Die weißrussische Oppositionsführerin Tichanowskaja erklärte am Dienstag, jeder von Lukaschenko geschlossene Vertrag werde von einer demokratisch gewählten weißrussischen Regierung gekippt. "Lukaschenko hat keinerlei Legitimität als Präsident unsere Landes. Er repräsentiert Belarus nicht mehr."
Sitzung des Europarates
Bei einer Sitzung des Europarats kam neben Tichanowskaja mit Andrej Sawinych auch ein offizieller Vertreter aus Minsk zu Wort. Der Vorsitzende des Auswärtigen Ausschusses des weißrussischen Parlaments warf der Opposition vor, es im Präsidentschaftswahlkampf darauf angelegt zu haben, "politische und gesellschaftliche Spannungen zu schüren". Die Proteste seien zudem in den sozialen Netzwerken und "vom Ausland her" gesteuert worden. Auf die Gewalt der Protestierenden hätten die Sicherheitskräfte reagiert, wie Sicherheitskräfte in westlichen Ländern auch reagiert hätten, sagte Sawinych weiter. "Wir müssen die friedlichen Bevölkerung schützen vor der Gewalt." Politische Veränderung in Belarus könne "nicht auf Druck der Straße oder von externen Akteuren" eingeleitet werden. Die Vorwürfe der Wahlfälschung wies er zurück.
Mitten in der schweren politischen Krise startet Weißrussland einem Medienbericht zufolge eine gemeinsame Militärübung mit Russland und Serbien.
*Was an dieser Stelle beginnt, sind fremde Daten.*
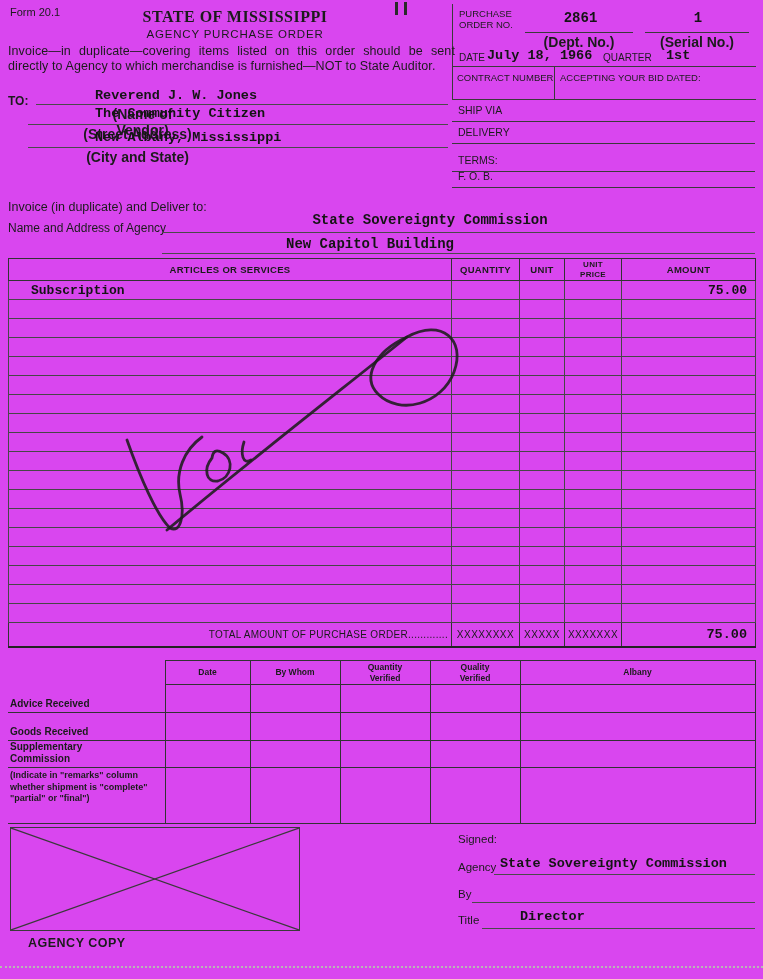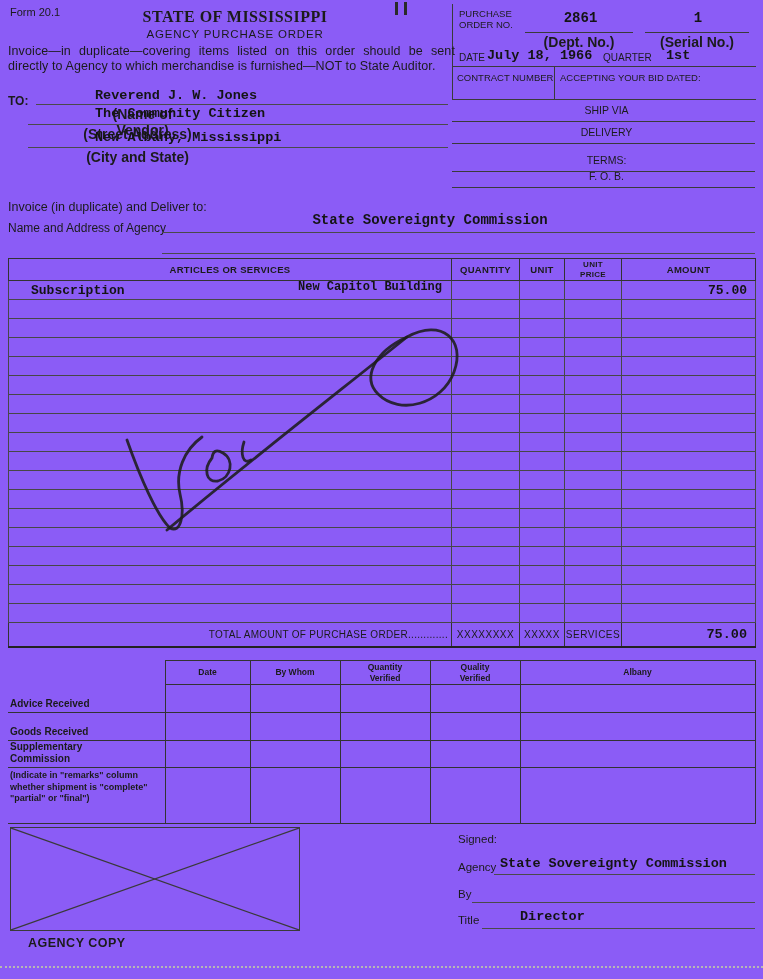--- a/index.html
+++ b/index.html
@@ -6,7 +6,7 @@
   html,body { background:#ffffff; }
   .page {
     position:relative; width:763px; height:979px; margin:0 auto;
-    background:#8b5cf6; color:#1b1b1b; overflow:hidden;
+    background:#d946ef; color:#1b1b1b; overflow:hidden;
     font-family:"Liberation Sans", sans-serif;
   }
   .abs { position:absolute; }

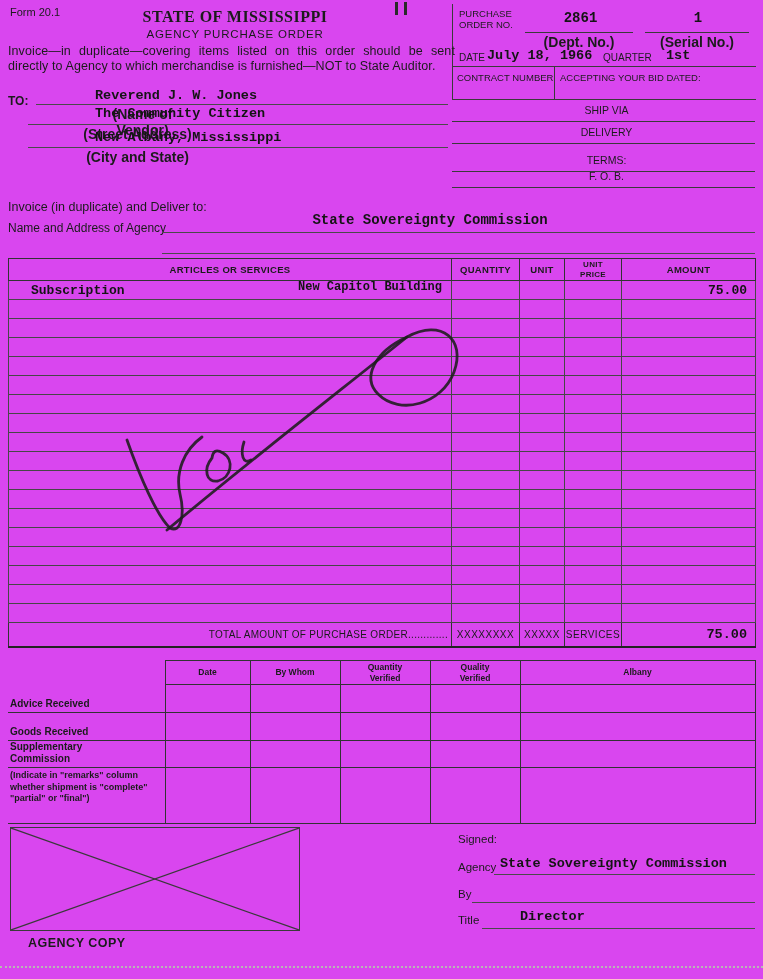--- a/index.html
+++ b/index.html
@@ -43,7 +43,7 @@
 
   
   .ship-row { position:absolute; left:452px; width:303px; height:22px; border-bottom:1px solid #3a3a3a;
-              font-size:10.5px; line-height:21px; padding-left:6px;text-align:center; }
+              font-size:10.5px; line-height:21px; padding-left:6px; }
 
   
   .invoice-note { left:8px; top:44px; width:447px; font-size:12.5px; line-height:1.18; text-align:justify; letter-spacing:.1px; }

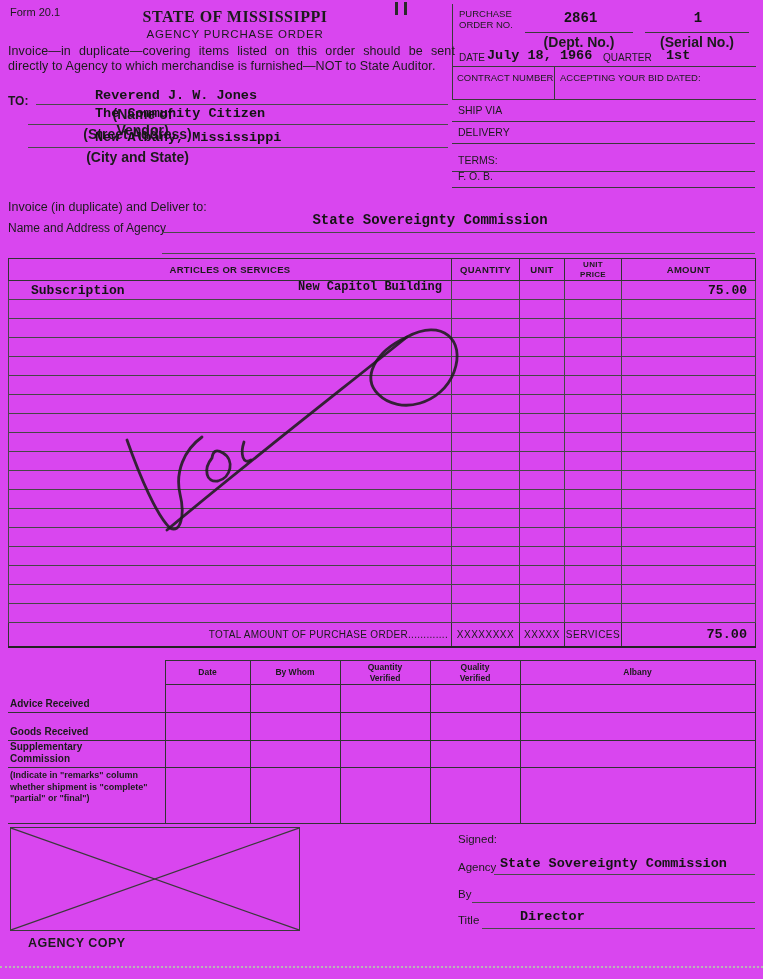--- a/index.html
+++ b/index.html
@@ -53,7 +53,7 @@
   .deliver-note { left:8px; top:200px; font-size:12.5px; }
   .agency-label { left:8px; top:221px; font-size:12px; }
   .agency-name { left:165px; top:212px; width:530px; text-align:center; font-size:14px; }
-  .agency-addr { left:165px; top:236px; width:410px; text-align:center; font-size:12px;margin-top:44px; }
+  .agency-addr { left:165px; top:236px; width:410px; text-align:center; font-size:14px; }
 
   
   .items-table { position:absolute; left:8px; top:258px; width:747px; border-collapse:collapse; table-layout:fixed; }

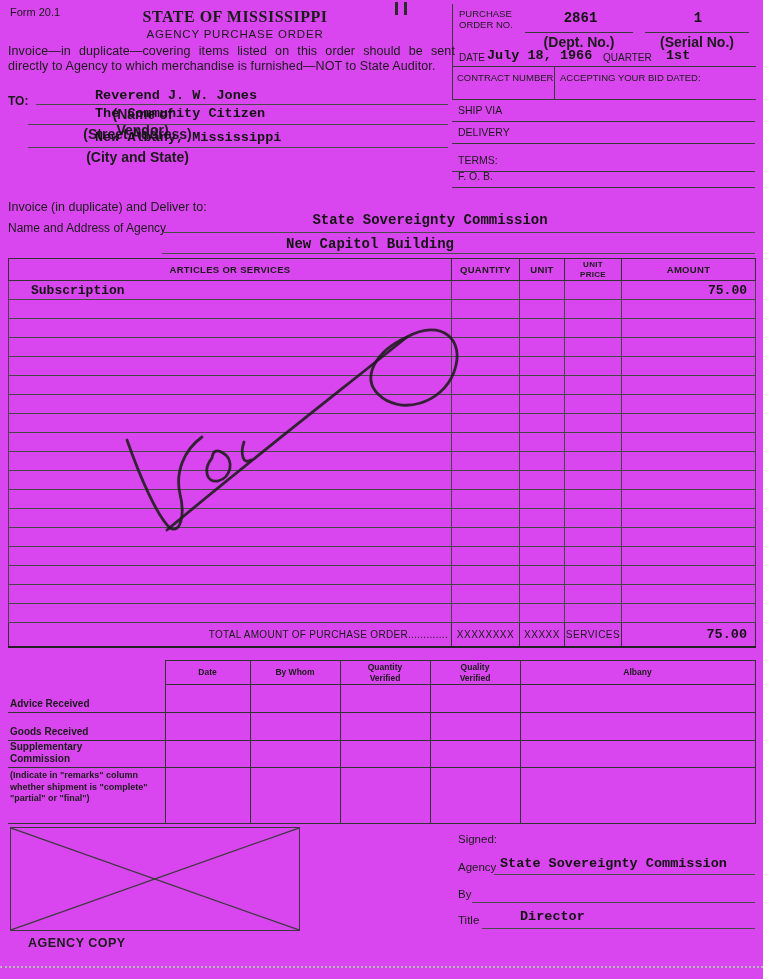--- a/index.html
+++ b/index.html
@@ -299,7 +299,7 @@
         <td class="total-label">TOTAL AMOUNT OF PURCHASE ORDER.............</td>
         <td class="xcell">XXXXXXXX</td>
         <td class="xcell">XXXXX</td>
-        <td class="xcell">SERVICES</td>
+        <td class="xcell">XXXXXXX</td>
         <td class="total-amt typed">75.00</td>
       </tr>
     </tfoot>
Für das Manöver würden russische und serbische Kräfte vom 10. bis 15. September ins Land kommen, berichtete die russische Nachrichtenagentur RIA Novosti unter Berufung auf das Verteidigungsministerium in Minsk. Litauen hatte erst vergangene Woche ein jährliches Manöver mit Hunderten Soldaten unter anderem aus den USA, Frankreich, Italien, Deutschland, Polen vom 14. bis 25. September angekündigt.